According to the Association, a $9.99 bottle of wine already includes $2.90 of taxes built into the purchase. If this increase goes through, that bottle will now cost $10.62 of which $3.55 would go to taxes.
The Boston Globe recently showed their support for alcohol tax increase saying "IT NEVER made any sense that drinkers at Massachusetts restaurants pay a 5 percent tax on their beer and wine while someone buying a six-pack or a fine Pinot Noir at a package store does not." However, they seemed to realize their logic was faulty after a shrewd commenter "dotDude" pointed out that "With this logic, you could argue that it makes no sense that we pay 5 percent tax on our food in restaurants, while someone buying the same food in a grocery store does not!"
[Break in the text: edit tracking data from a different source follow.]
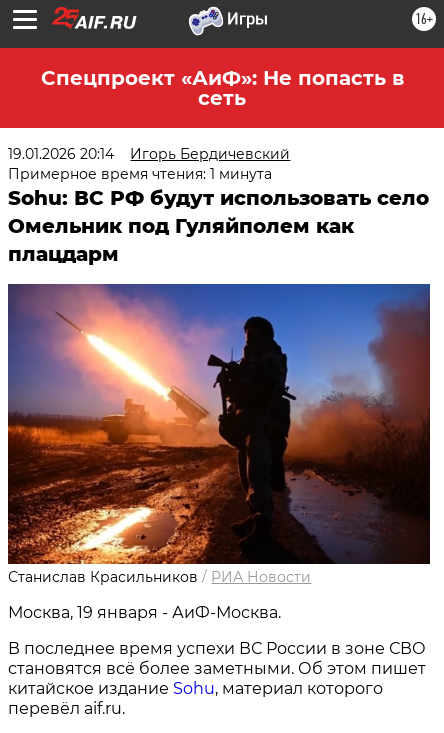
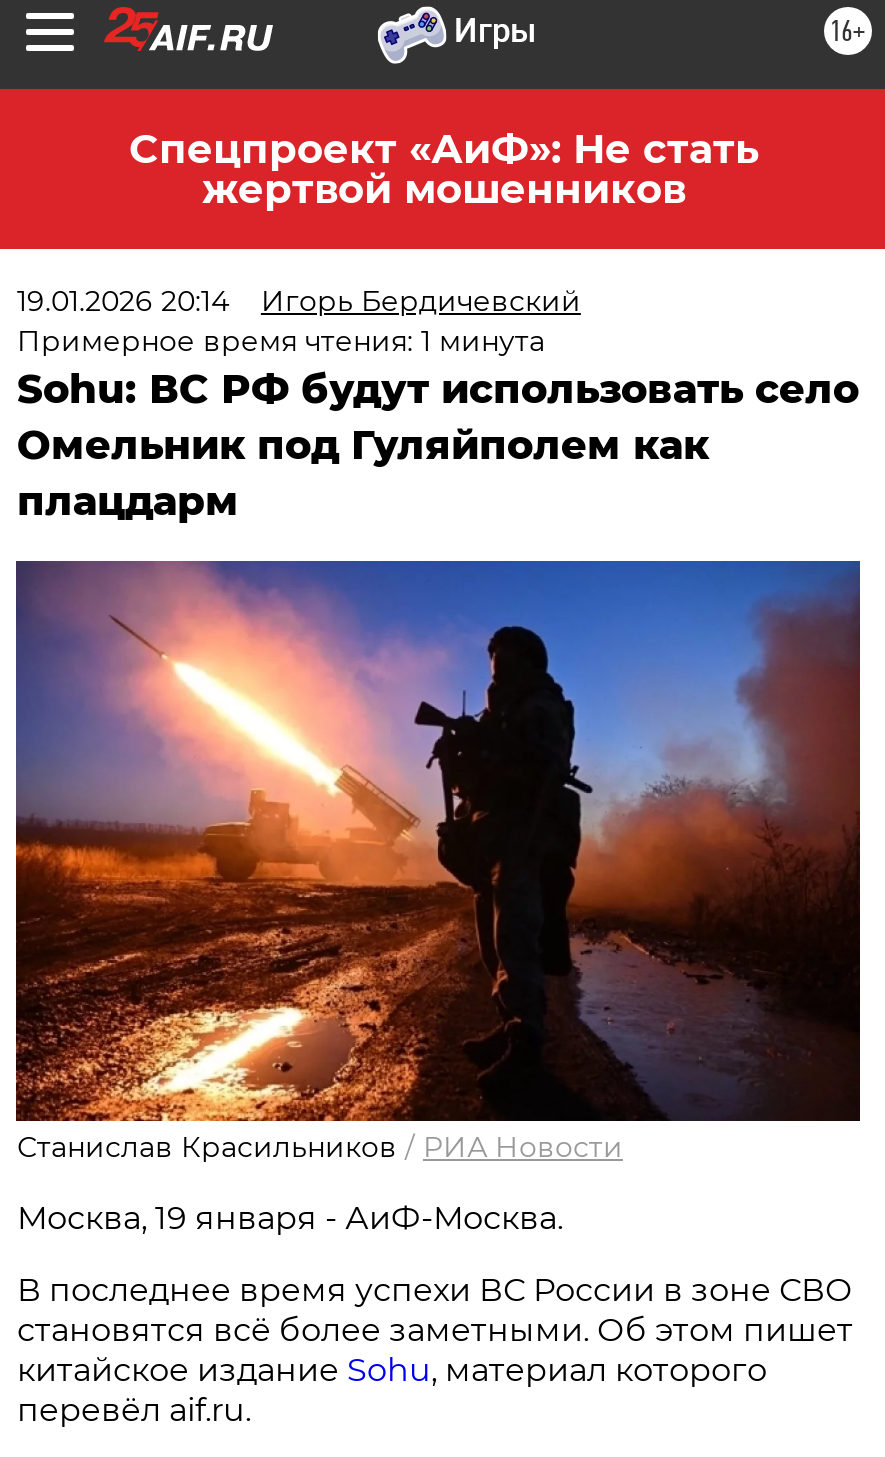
- Спецпроект «АиФ»: Не попасть в
- сеть
+ Спецпроект «АиФ»: Не стать
+ жертвой мошенников
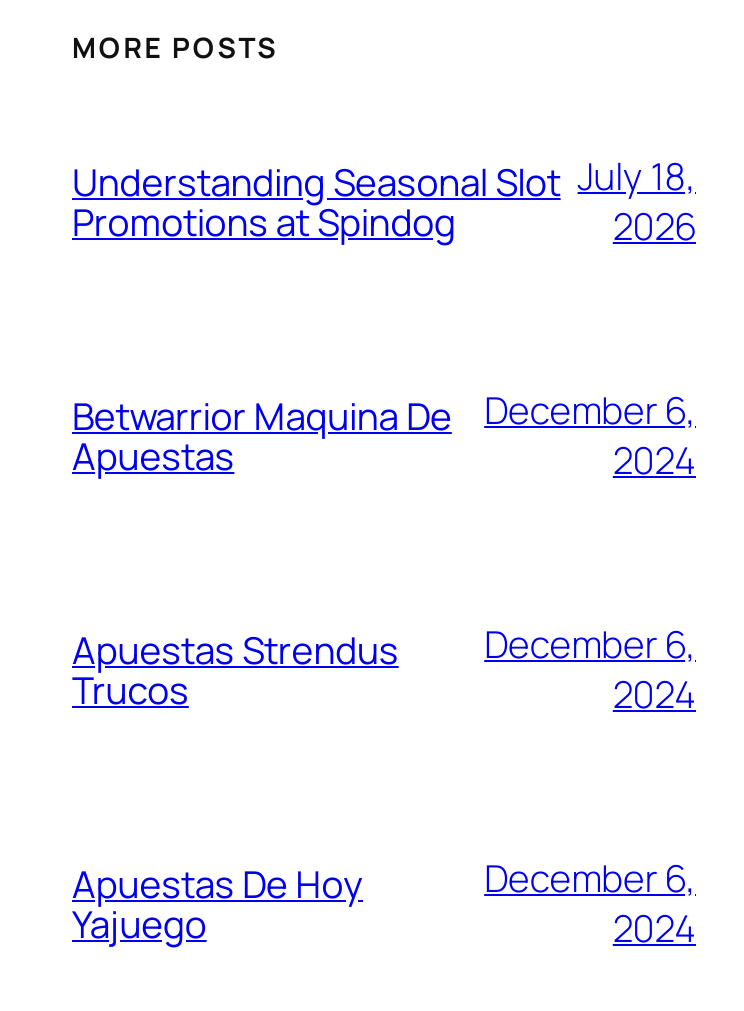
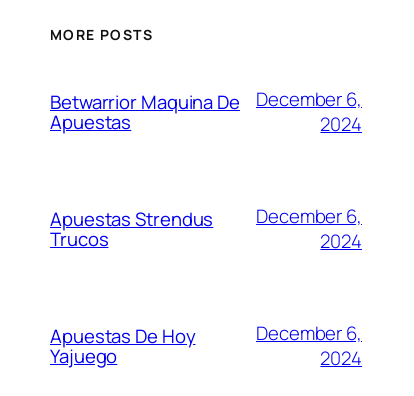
- Understanding Seasonal Slot
- Promotions at Spindog

- July 18,
- 2026
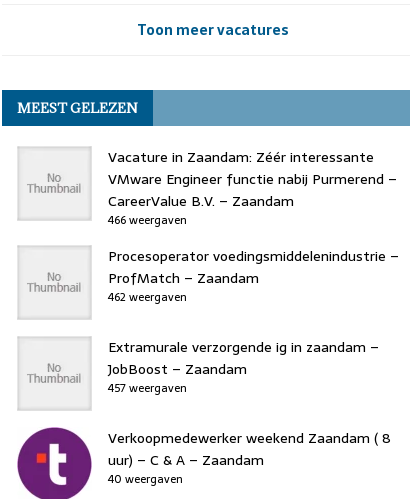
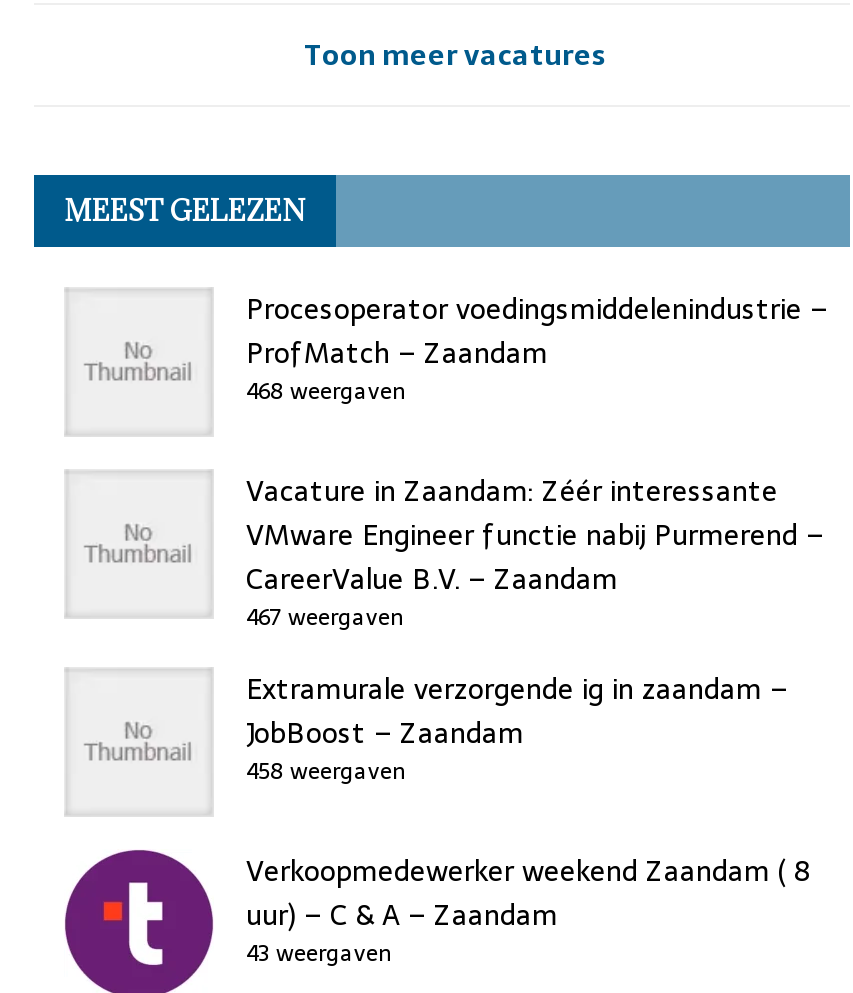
+ 468 weergaven

moved down: Vacature in Zaandam: Zéér interessante | VMware Engineer functie nabij Purmerend – | CareerValue B.V. – Zaandam

- 466 weergaven
- 462 weergaven
+ 467 weergaven

moved up: Procesoperator voedingsmiddelenindustrie – | ProfMatch – Zaandam

- 457 weergaven
+ 458 weergaven

- 40 weergaven
+ 43 weergaven
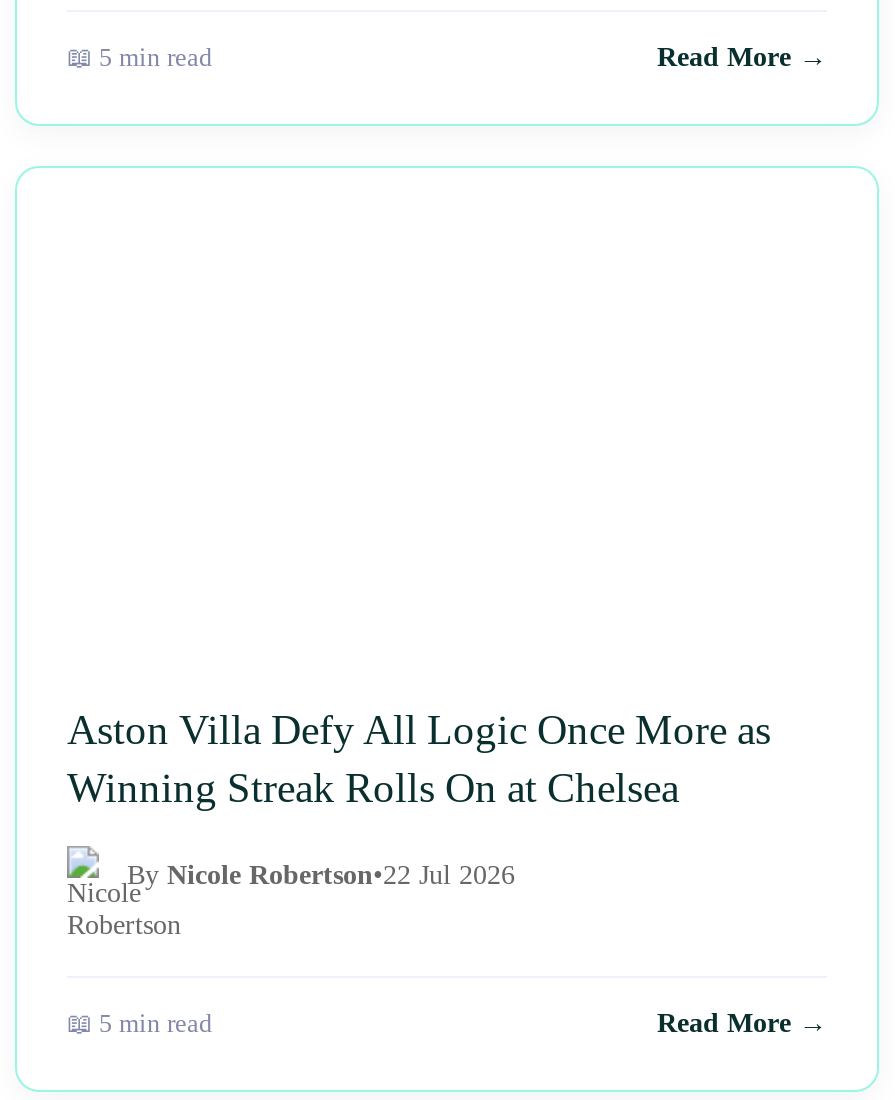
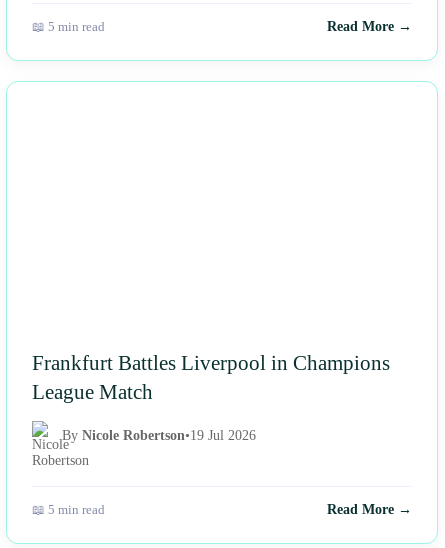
- Aston Villa Defy All Logic Once More as
- Winning Streak Rolls On at Chelsea
+ Frankfurt Battles Liverpool in Champions
+ League Match

- By Nicole Robertson•22 Jul 2026
+ By Nicole Robertson•19 Jul 2026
I particularly enjoyed the follow-on comment from "victimnation" saying "Bullseye !!! You sent this editorial into the dunk tank..." A tip of my cap to dotDude and victimnation.
The real issue here, in my mind, is that increasing taxes so disproportionately on alcohol is a sure way to penalize small business owners at the worst possible time. Further, the increases won't raise the revenue its backers are predicting because more people will cross over the border into neighboring states where taxes are lower.
Craig Drollet, Managing Partner at Bin Ends Wine in Braintree, MA offers this perspective:
"This decision and other similar issues call in to question whether 'Massachusetts is good for small business'. Adding 6.25% to every transaction and backwards shipping laws will eventually force us and others like us to look to friendlier states to operate our business. The timing could not be worse, many shops are already struggling to keep up and now we are encouraging shoppers to cross the borders to shop. We continue to put these people into office and then we run across the borders to shop when they do exactly what we knew they would do. It really does not make sense."
If you can't make it down to the State House to show your support, you can always contact your legislators. Don't know who your legislators are? A list can be found here.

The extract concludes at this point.